Content starts

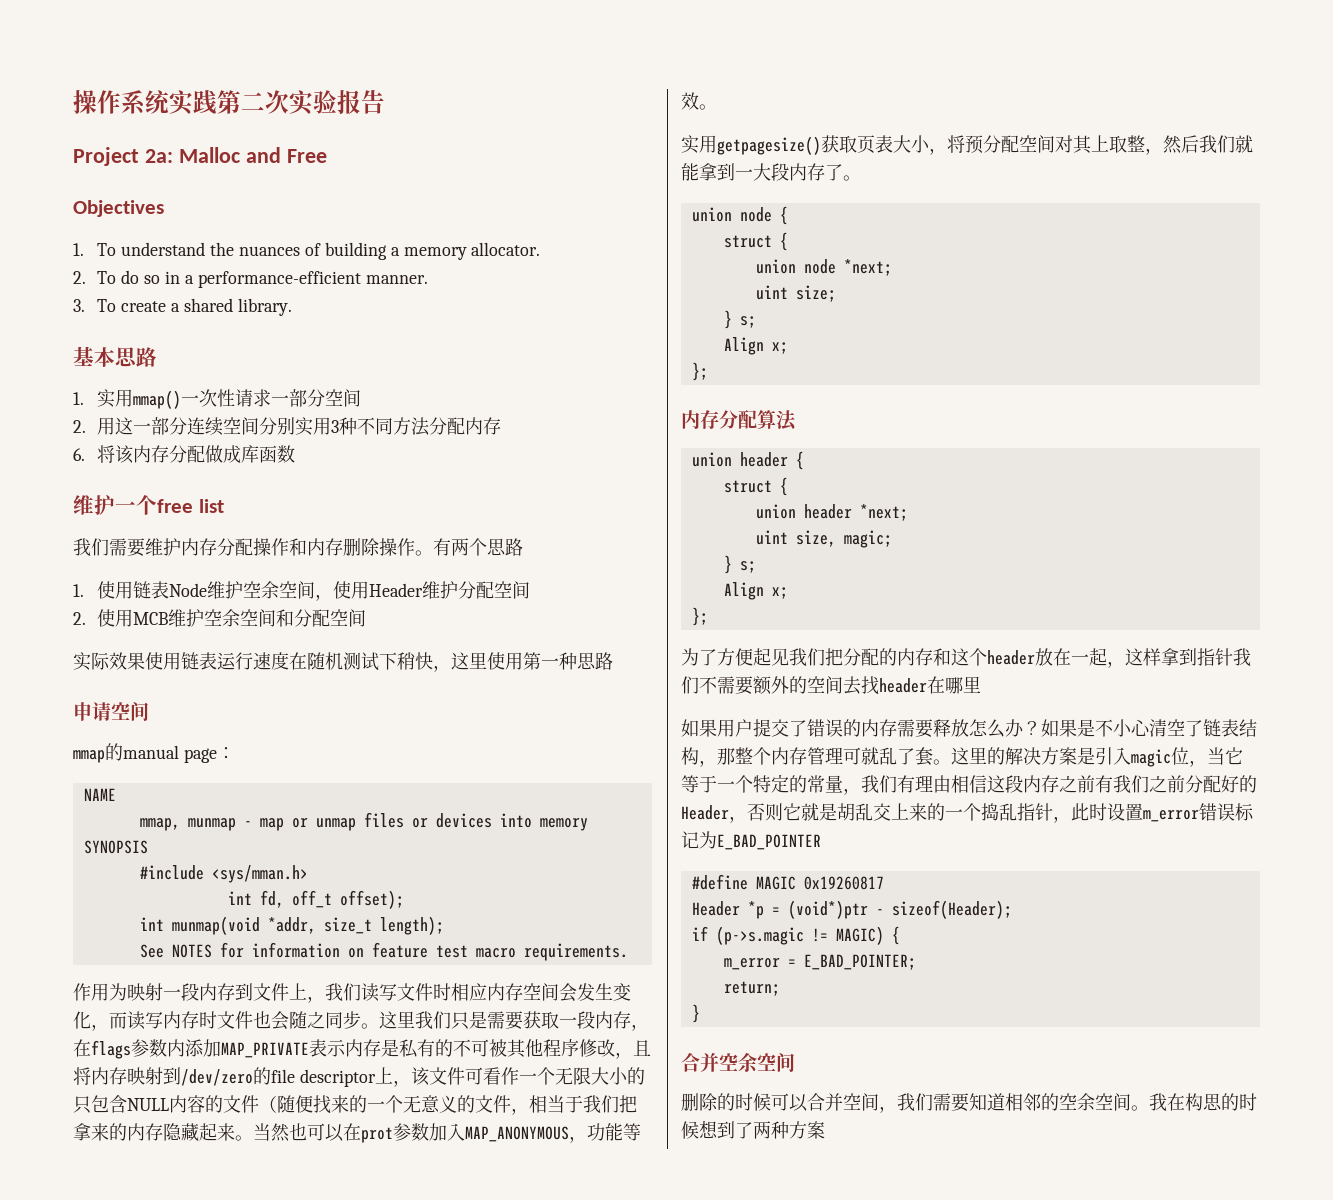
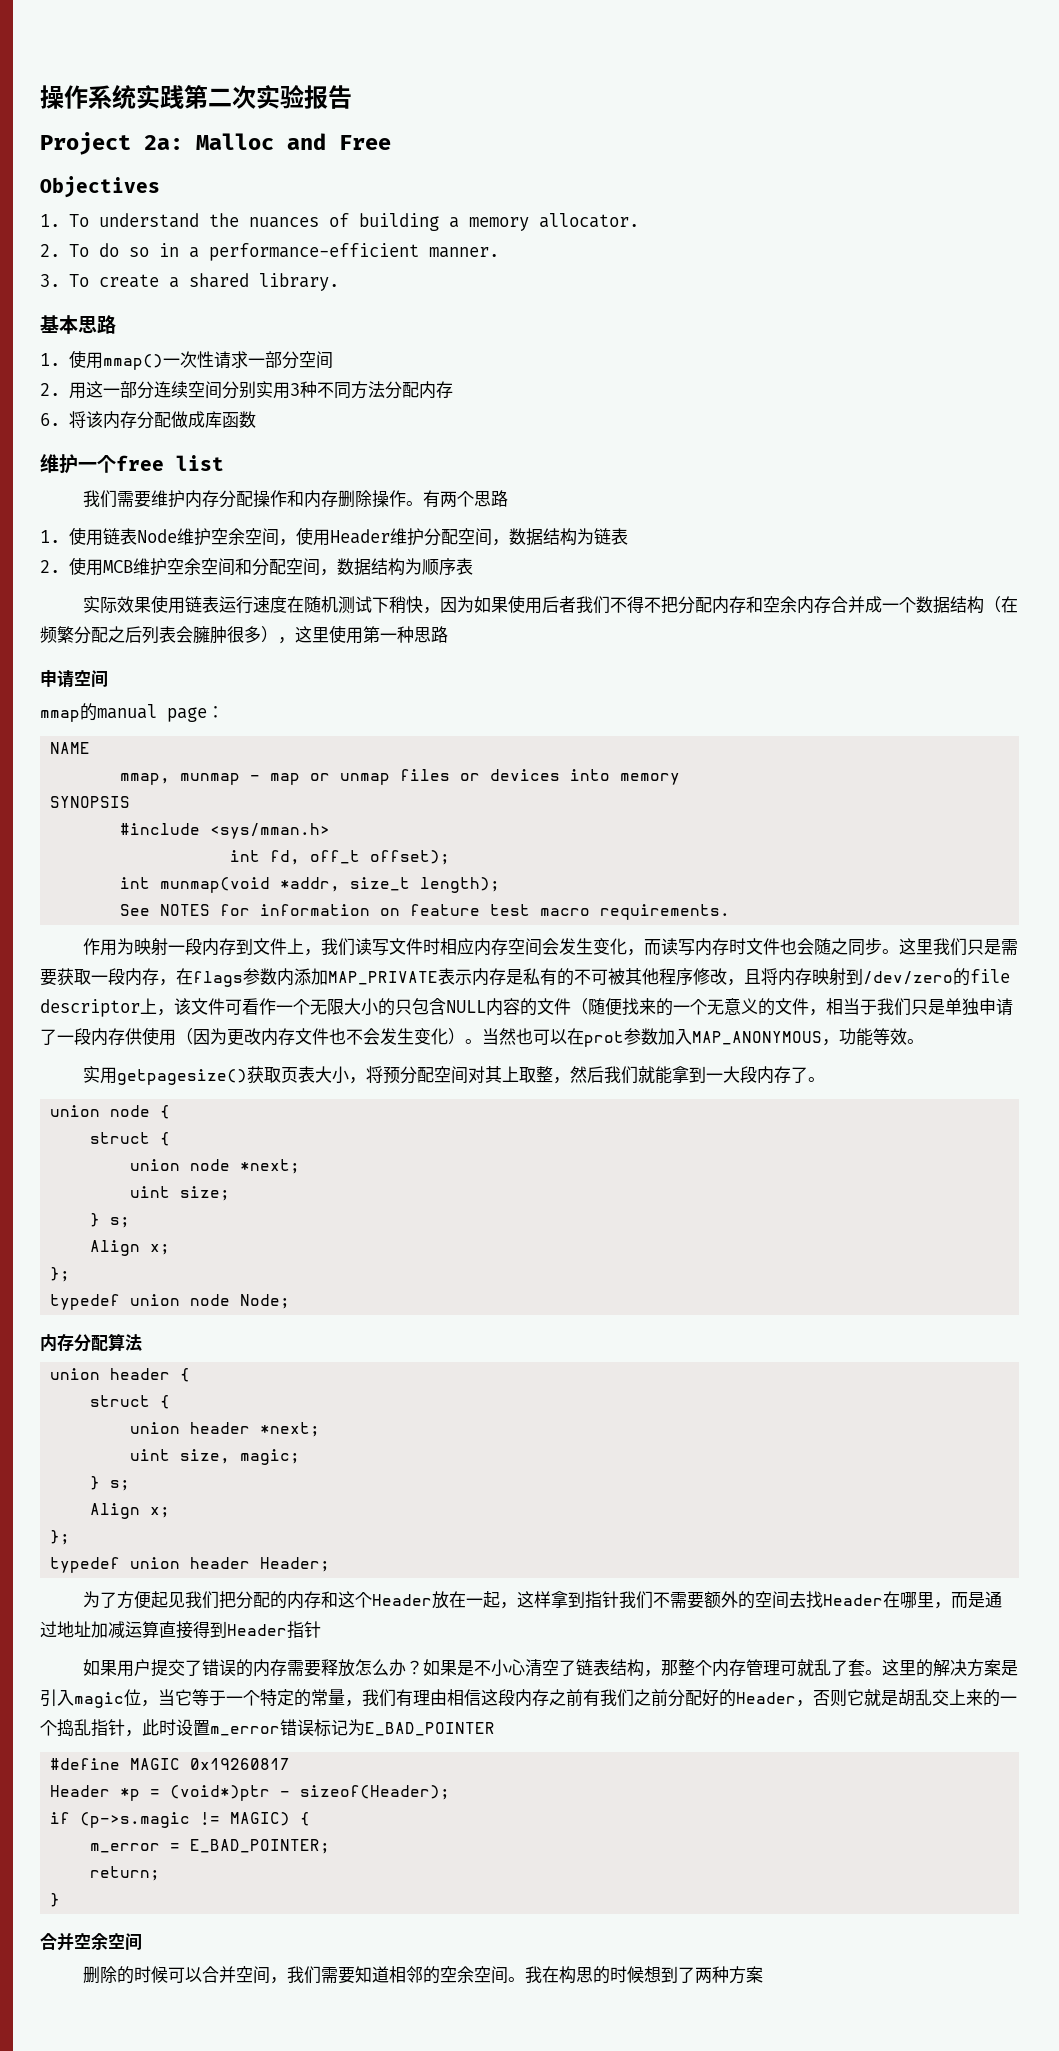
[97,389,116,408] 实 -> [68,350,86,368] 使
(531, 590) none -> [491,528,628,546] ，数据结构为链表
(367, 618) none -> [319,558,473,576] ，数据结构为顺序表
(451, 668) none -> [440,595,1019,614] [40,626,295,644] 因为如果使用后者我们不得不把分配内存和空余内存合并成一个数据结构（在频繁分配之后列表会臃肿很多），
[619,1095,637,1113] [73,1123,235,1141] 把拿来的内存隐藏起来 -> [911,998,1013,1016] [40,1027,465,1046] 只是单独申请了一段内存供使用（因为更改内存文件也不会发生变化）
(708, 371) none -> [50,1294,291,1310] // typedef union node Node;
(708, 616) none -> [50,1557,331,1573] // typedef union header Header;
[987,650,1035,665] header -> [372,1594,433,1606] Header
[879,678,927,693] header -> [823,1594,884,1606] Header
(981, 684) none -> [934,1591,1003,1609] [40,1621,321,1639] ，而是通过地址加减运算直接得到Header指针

Content ends

• Work to be completed
The reply must consist solely of the lines from the one containing "(708, 371) none" through the last line of the data, reproduced exactly.

• Answer below
(708, 371) none -> [50,1294,291,1310] // typedef union node Node;
(708, 616) none -> [50,1557,331,1573] // typedef union header Header;
[987,650,1035,665] header -> [372,1594,433,1606] Header
[879,678,927,693] header -> [823,1594,884,1606] Header
(981, 684) none -> [934,1591,1003,1609] [40,1621,321,1639] ，而是通过地址加减运算直接得到Header指针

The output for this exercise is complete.